→ **DATA RECORDS**:
┄┄┄┄┄┄
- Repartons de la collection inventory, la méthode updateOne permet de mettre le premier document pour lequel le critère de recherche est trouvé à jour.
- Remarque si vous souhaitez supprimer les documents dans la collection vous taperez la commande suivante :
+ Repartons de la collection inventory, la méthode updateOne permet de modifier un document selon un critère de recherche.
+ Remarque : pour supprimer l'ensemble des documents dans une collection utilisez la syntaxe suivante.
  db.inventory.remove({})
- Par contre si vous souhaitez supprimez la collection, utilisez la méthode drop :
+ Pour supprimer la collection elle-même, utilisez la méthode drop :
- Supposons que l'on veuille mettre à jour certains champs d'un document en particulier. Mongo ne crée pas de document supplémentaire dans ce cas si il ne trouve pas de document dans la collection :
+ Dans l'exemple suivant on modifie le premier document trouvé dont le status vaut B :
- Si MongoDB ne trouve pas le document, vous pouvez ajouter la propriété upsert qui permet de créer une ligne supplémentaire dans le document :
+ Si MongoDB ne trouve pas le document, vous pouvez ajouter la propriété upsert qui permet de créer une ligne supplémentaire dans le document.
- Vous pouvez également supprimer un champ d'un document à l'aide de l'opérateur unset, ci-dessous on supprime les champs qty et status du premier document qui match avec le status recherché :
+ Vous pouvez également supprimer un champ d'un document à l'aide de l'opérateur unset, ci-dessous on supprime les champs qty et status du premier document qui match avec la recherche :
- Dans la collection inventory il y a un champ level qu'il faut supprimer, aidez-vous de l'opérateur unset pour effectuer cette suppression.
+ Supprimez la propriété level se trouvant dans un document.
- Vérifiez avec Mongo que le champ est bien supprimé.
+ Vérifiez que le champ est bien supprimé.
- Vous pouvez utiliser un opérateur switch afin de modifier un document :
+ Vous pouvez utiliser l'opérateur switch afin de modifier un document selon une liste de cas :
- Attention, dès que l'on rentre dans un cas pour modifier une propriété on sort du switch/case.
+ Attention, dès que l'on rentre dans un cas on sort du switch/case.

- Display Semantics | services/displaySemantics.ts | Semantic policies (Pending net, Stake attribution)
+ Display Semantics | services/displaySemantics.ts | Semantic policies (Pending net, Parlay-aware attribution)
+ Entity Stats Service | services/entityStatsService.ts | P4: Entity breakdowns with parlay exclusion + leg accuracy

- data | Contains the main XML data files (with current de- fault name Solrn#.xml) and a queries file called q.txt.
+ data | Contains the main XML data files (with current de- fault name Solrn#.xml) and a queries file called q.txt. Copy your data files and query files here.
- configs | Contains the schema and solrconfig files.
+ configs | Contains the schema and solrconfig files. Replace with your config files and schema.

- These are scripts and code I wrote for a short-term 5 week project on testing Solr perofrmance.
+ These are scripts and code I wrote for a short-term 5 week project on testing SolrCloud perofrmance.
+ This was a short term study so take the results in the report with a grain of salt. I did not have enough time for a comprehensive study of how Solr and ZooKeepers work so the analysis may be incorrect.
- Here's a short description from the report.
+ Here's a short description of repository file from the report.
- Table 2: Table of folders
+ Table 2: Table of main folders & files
┄┄┄┄┄┄
→ **WHAT YOU HAVE TO DO**:
Each entry must be printed again exactly as given.

→ **RESULT OF THIS TASK**:
- Repartons de la collection inventory, la méthode updateOne permet de mettre le premier document pour lequel le critère de recherche est trouvé à jour.
- Remarque si vous souhaitez supprimer les documents dans la collection vous taperez la commande suivante :
+ Repartons de la collection inventory, la méthode updateOne permet de modifier un document selon un critère de recherche.
+ Remarque : pour supprimer l'ensemble des documents dans une collection utilisez la syntaxe suivante.
  db.inventory.remove({})
- Par contre si vous souhaitez supprimez la collection, utilisez la méthode drop :
+ Pour supprimer la collection elle-même, utilisez la méthode drop :
- Supposons que l'on veuille mettre à jour certains champs d'un document en particulier. Mongo ne crée pas de document supplémentaire dans ce cas si il ne trouve pas de document dans la collection :
+ Dans l'exemple suivant on modifie le premier document trouvé dont le status vaut B :
- Si MongoDB ne trouve pas le document, vous pouvez ajouter la propriété upsert qui permet de créer une ligne supplémentaire dans le document :
+ Si MongoDB ne trouve pas le document, vous pouvez ajouter la propriété upsert qui permet de créer une ligne supplémentaire dans le document.
- Vous pouvez également supprimer un champ d'un document à l'aide de l'opérateur unset, ci-dessous on supprime les champs qty et status du premier document qui match avec le status recherché :
+ Vous pouvez également supprimer un champ d'un document à l'aide de l'opérateur unset, ci-dessous on supprime les champs qty et status du premier document qui match avec la recherche :
- Dans la collection inventory il y a un champ level qu'il faut supprimer, aidez-vous de l'opérateur unset pour effectuer cette suppression.
+ Supprimez la propriété level se trouvant dans un document.
- Vérifiez avec Mongo que le champ est bien supprimé.
+ Vérifiez que le champ est bien supprimé.
- Vous pouvez utiliser un opérateur switch afin de modifier un document :
+ Vous pouvez utiliser l'opérateur switch afin de modifier un document selon une liste de cas :
- Attention, dès que l'on rentre dans un cas pour modifier une propriété on sort du switch/case.
+ Attention, dès que l'on rentre dans un cas on sort du switch/case.

- Display Semantics | services/displaySemantics.ts | Semantic policies (Pending net, Stake attribution)
+ Display Semantics | services/displaySemantics.ts | Semantic policies (Pending net, Parlay-aware attribution)
+ Entity Stats Service | services/entityStatsService.ts | P4: Entity breakdowns with parlay exclusion + leg accuracy

- data | Contains the main XML data files (with current de- fault name Solrn#.xml) and a queries file called q.txt.
+ data | Contains the main XML data files (with current de- fault name Solrn#.xml) and a queries file called q.txt. Copy your data files and query files here.
- configs | Contains the schema and solrconfig files.
+ configs | Contains the schema and solrconfig files. Replace with your config files and schema.

- These are scripts and code I wrote for a short-term 5 week project on testing Solr perofrmance.
+ These are scripts and code I wrote for a short-term 5 week project on testing SolrCloud perofrmance.
+ This was a short term study so take the results in the report with a grain of salt. I did not have enough time for a comprehensive study of how Solr and ZooKeepers work so the analysis may be incorrect.
- Here's a short description from the report.
+ Here's a short description of repository file from the report.
- Table 2: Table of folders
+ Table 2: Table of main folders & files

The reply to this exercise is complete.